• [WHAT THE TASK REQUIRES]: Only reproduce the lines from the line containing "How Do You Balance" onward, exactly, through the final line of the data below.
[AVAILABLE RECORDS — start]
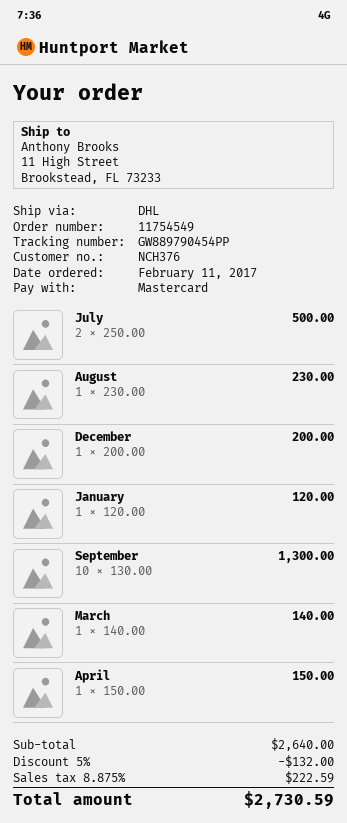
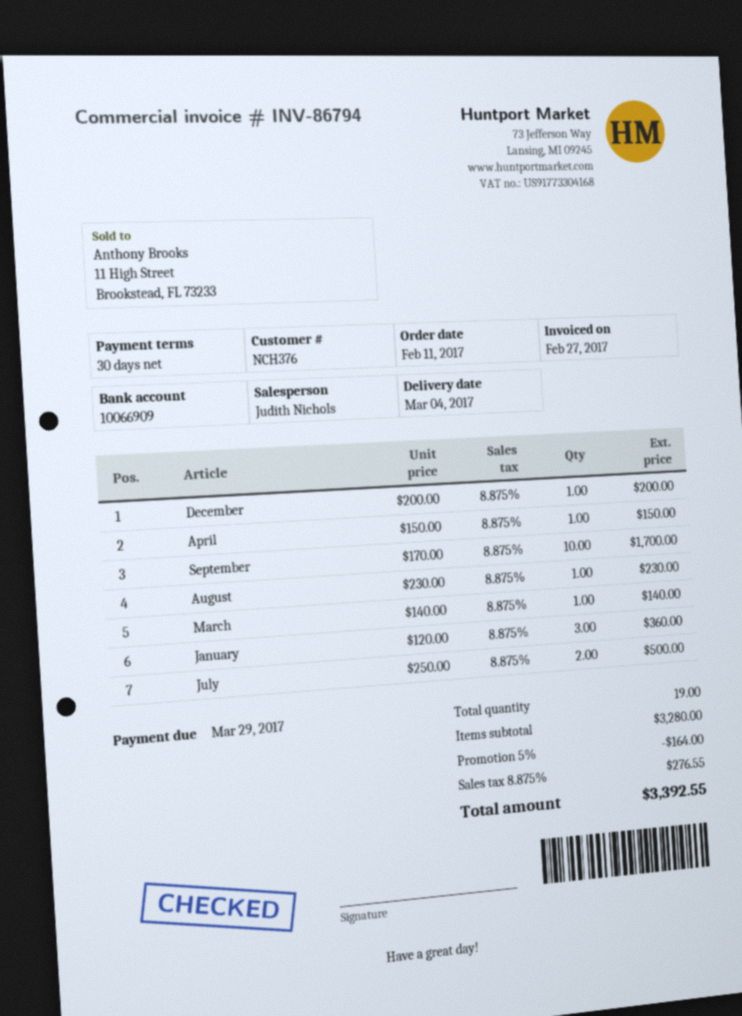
January: 1 x 120.00 = 120.00 -> 3 x 120.00 = 360.00
September: 10 x 130.00 = 1300.00 -> 10 x 170.00 = 1700.00
subtotal: 2640.00 -> 3280.00
discount: 5% = 132.00 -> 5% = 164.00
tax: 8.875% = 222.59 -> 8.875% = 276.55
total: 2730.59 -> 3392.55

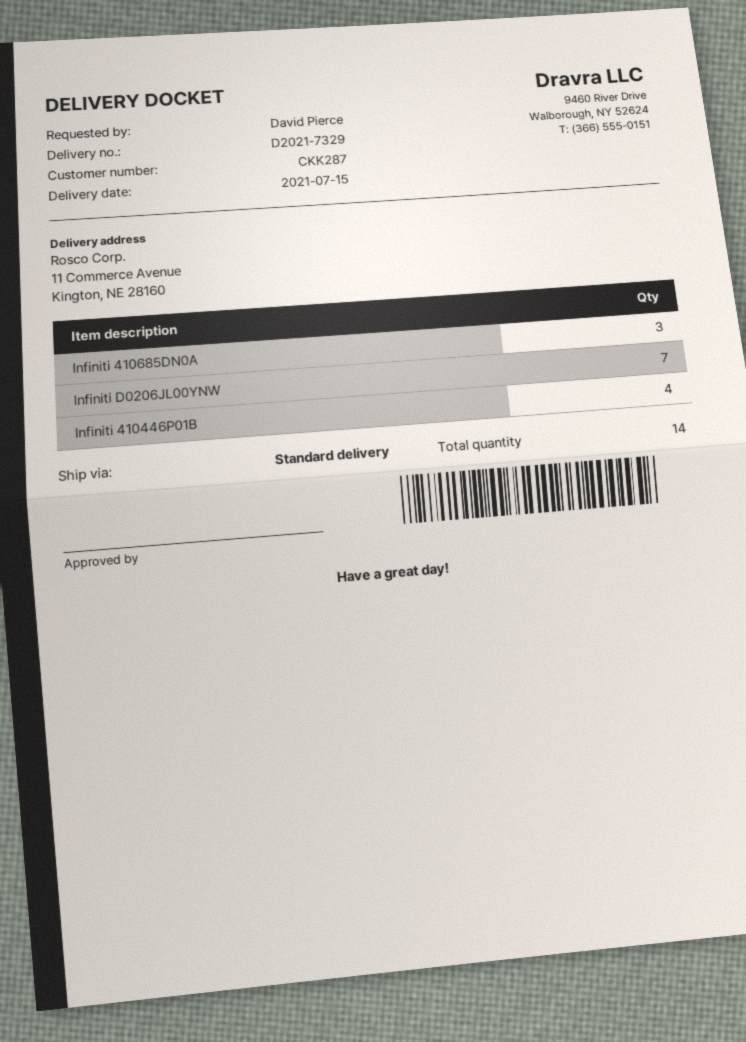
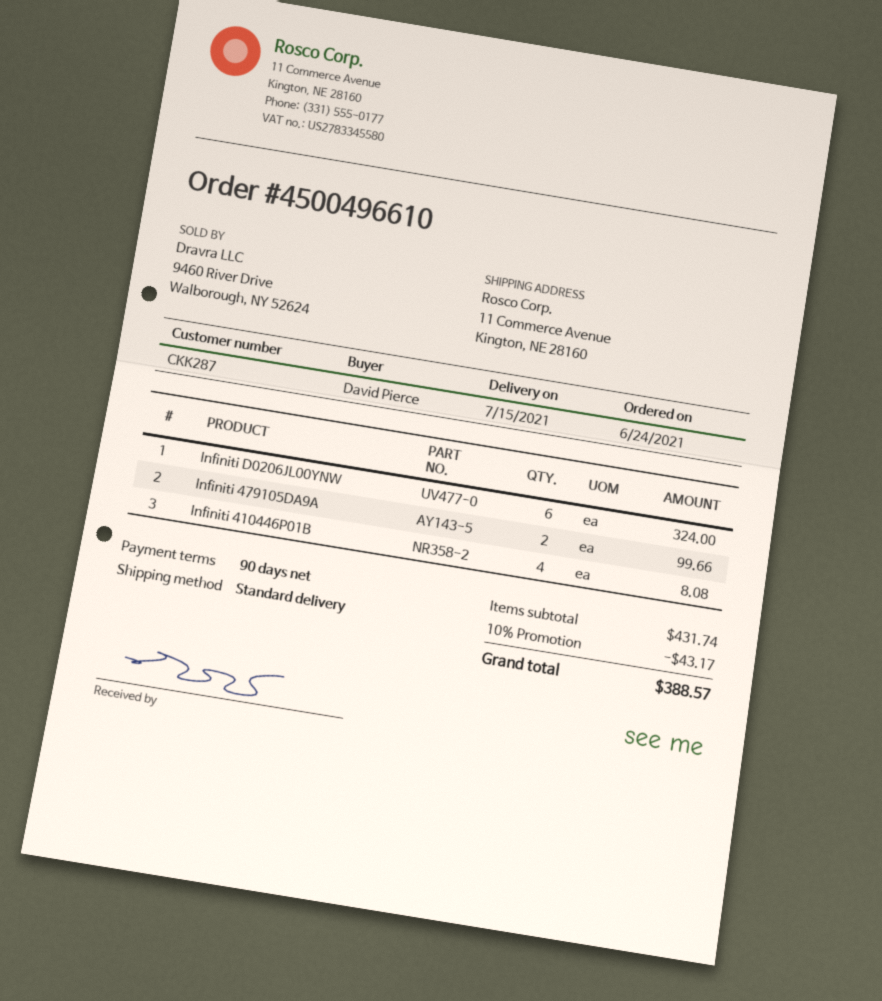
Infiniti 410685DN0A: 3 -> none
Infiniti D0206JL00YNW: 7 -> 6
Infiniti 479105DA9A: none -> 2

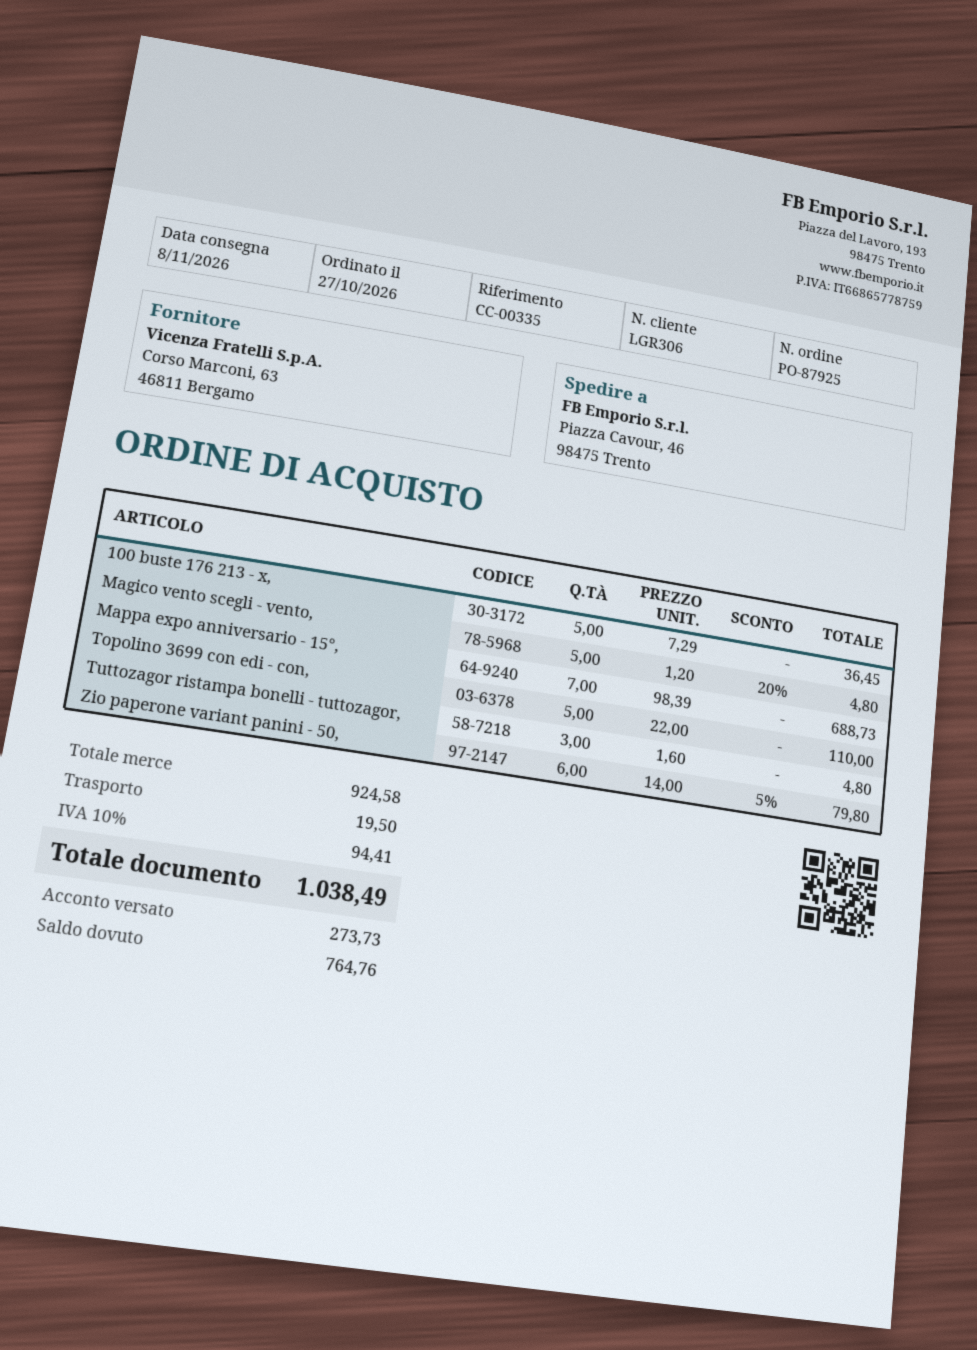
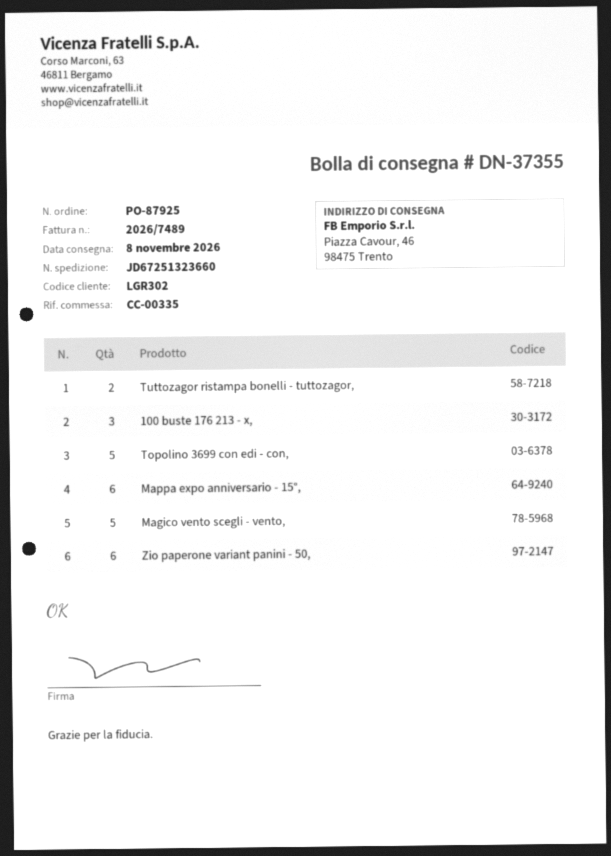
customer number: LGR306 -> LGR302
100 buste 176 213 - x,: 5 -> 3
Mappa expo anniversario - 15°,: 7 -> 6
Tuttozagor ristampa bonelli - tuttozagor,: 3 -> 2

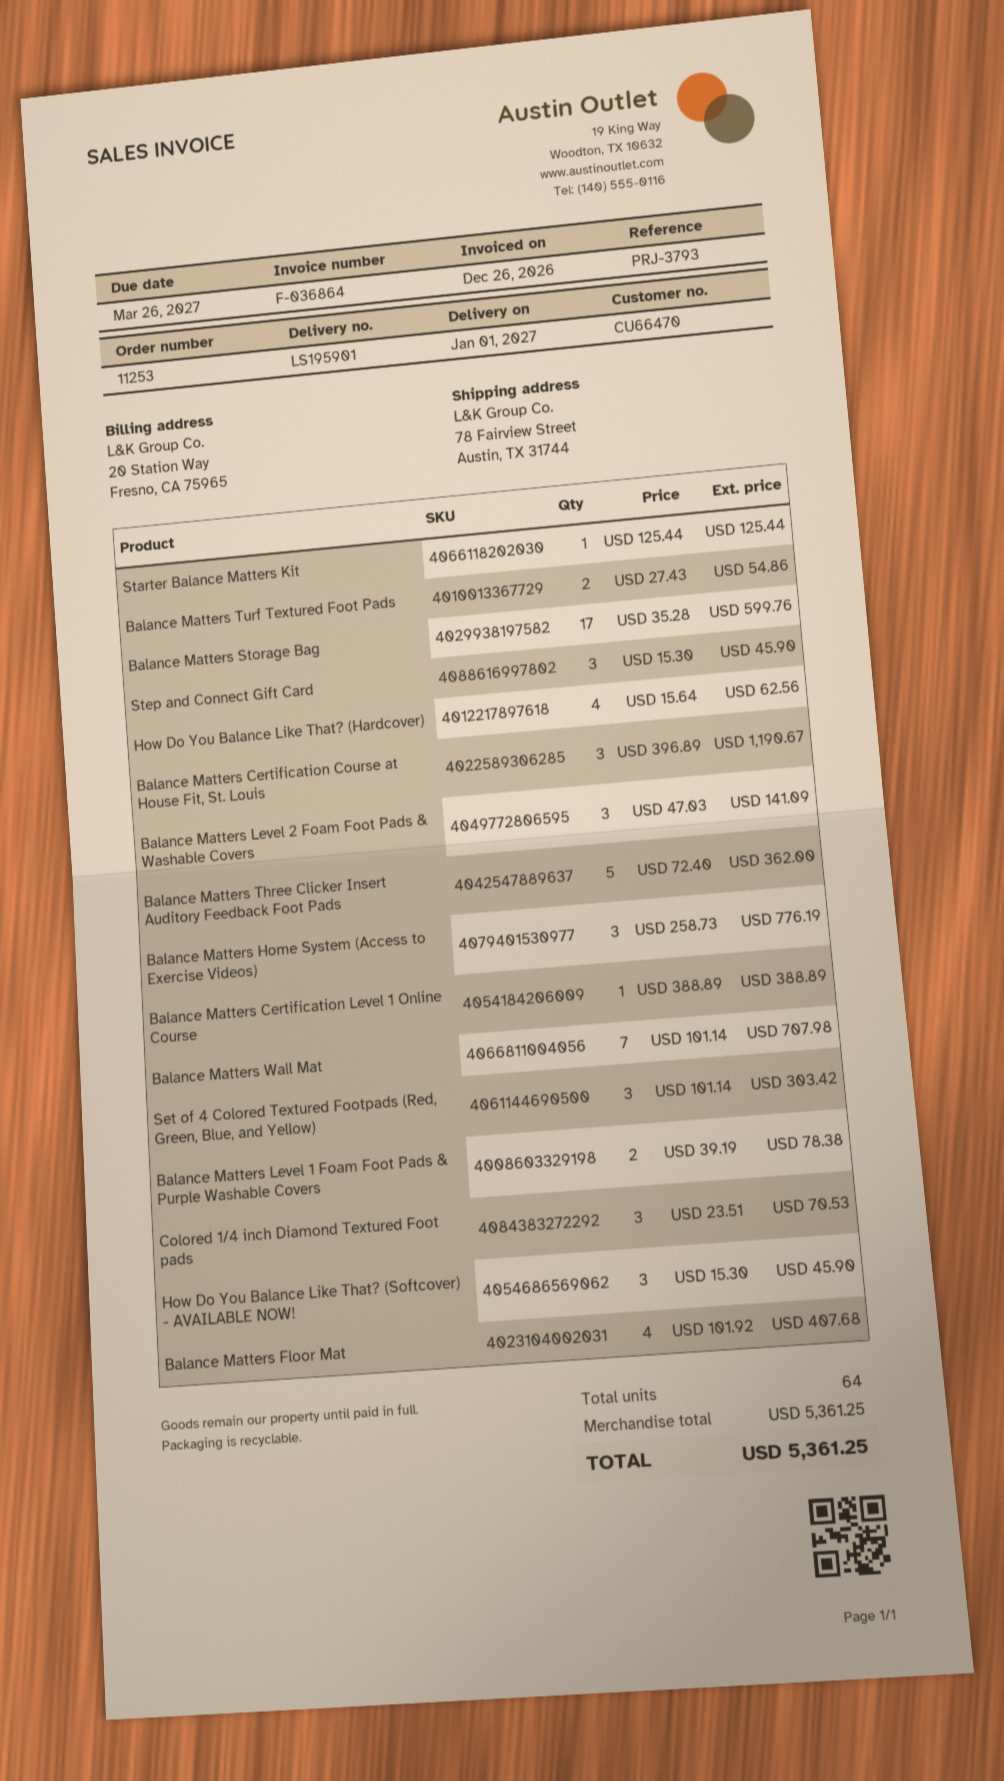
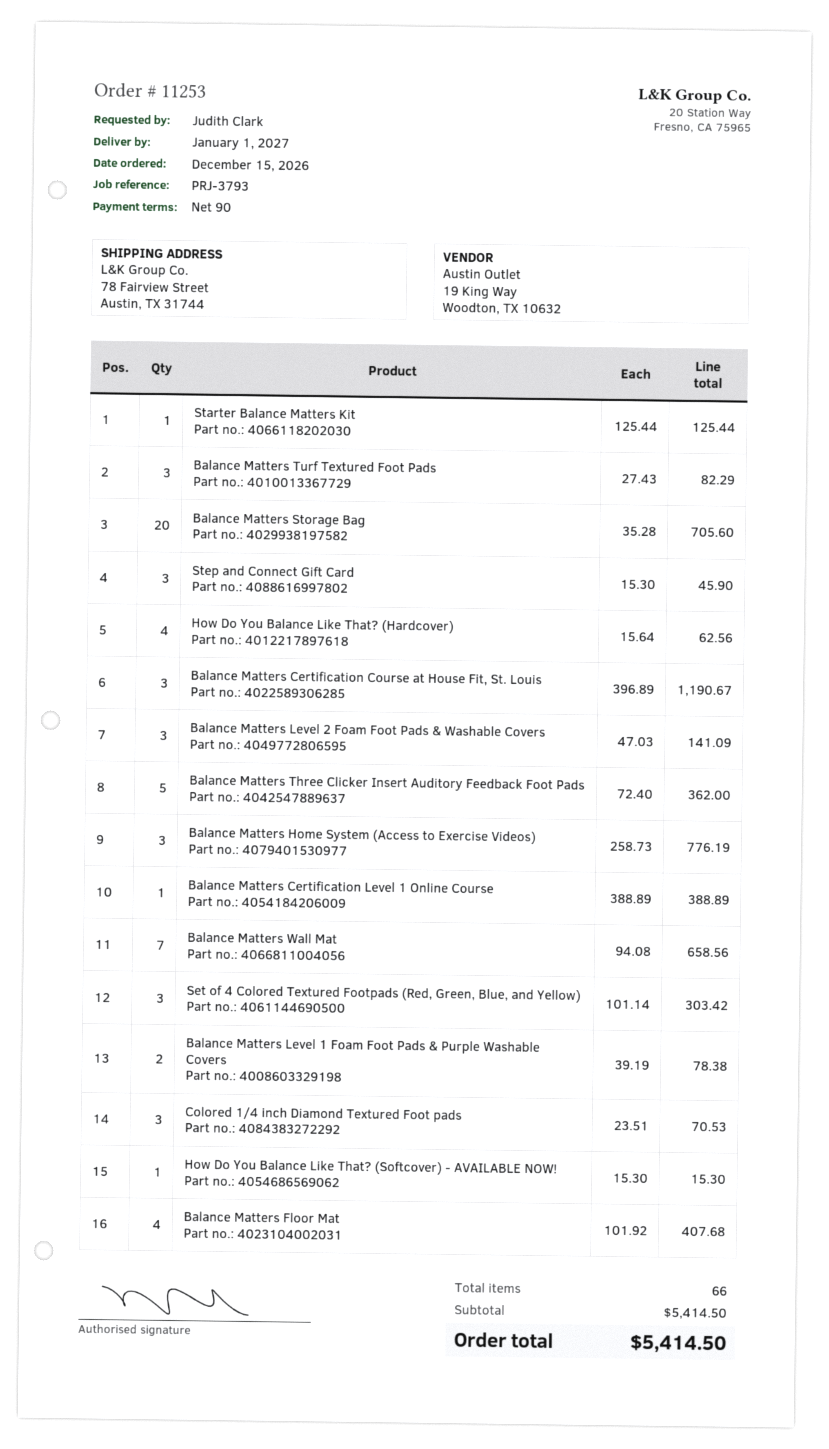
Balance Matters Turf Textured Foot Pads: 2 x 27.43 = 54.86 -> 3 x 27.43 = 82.29
Balance Matters Storage Bag: 17 x 35.28 = 599.76 -> 20 x 35.28 = 705.60
Balance Matters Wall Mat: 7 x 101.14 = 707.98 -> 7 x 94.08 = 658.56
How Do You Balance Like That? (Softcover) - AVAILABLE NOW!: 3 x 15.30 = 45.90 -> 1 x 15.30 = 15.30
total quantity: 64 -> 66
subtotal: 5361.25 -> 5414.50
total: 5361.25 -> 5414.50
[AVAILABLE RECORDS — finish]
• [ANSWER FOR THIS EXERCISE]:
How Do You Balance Like That? (Softcover) - AVAILABLE NOW!: 3 x 15.30 = 45.90 -> 1 x 15.30 = 15.30
total quantity: 64 -> 66
subtotal: 5361.25 -> 5414.50
total: 5361.25 -> 5414.50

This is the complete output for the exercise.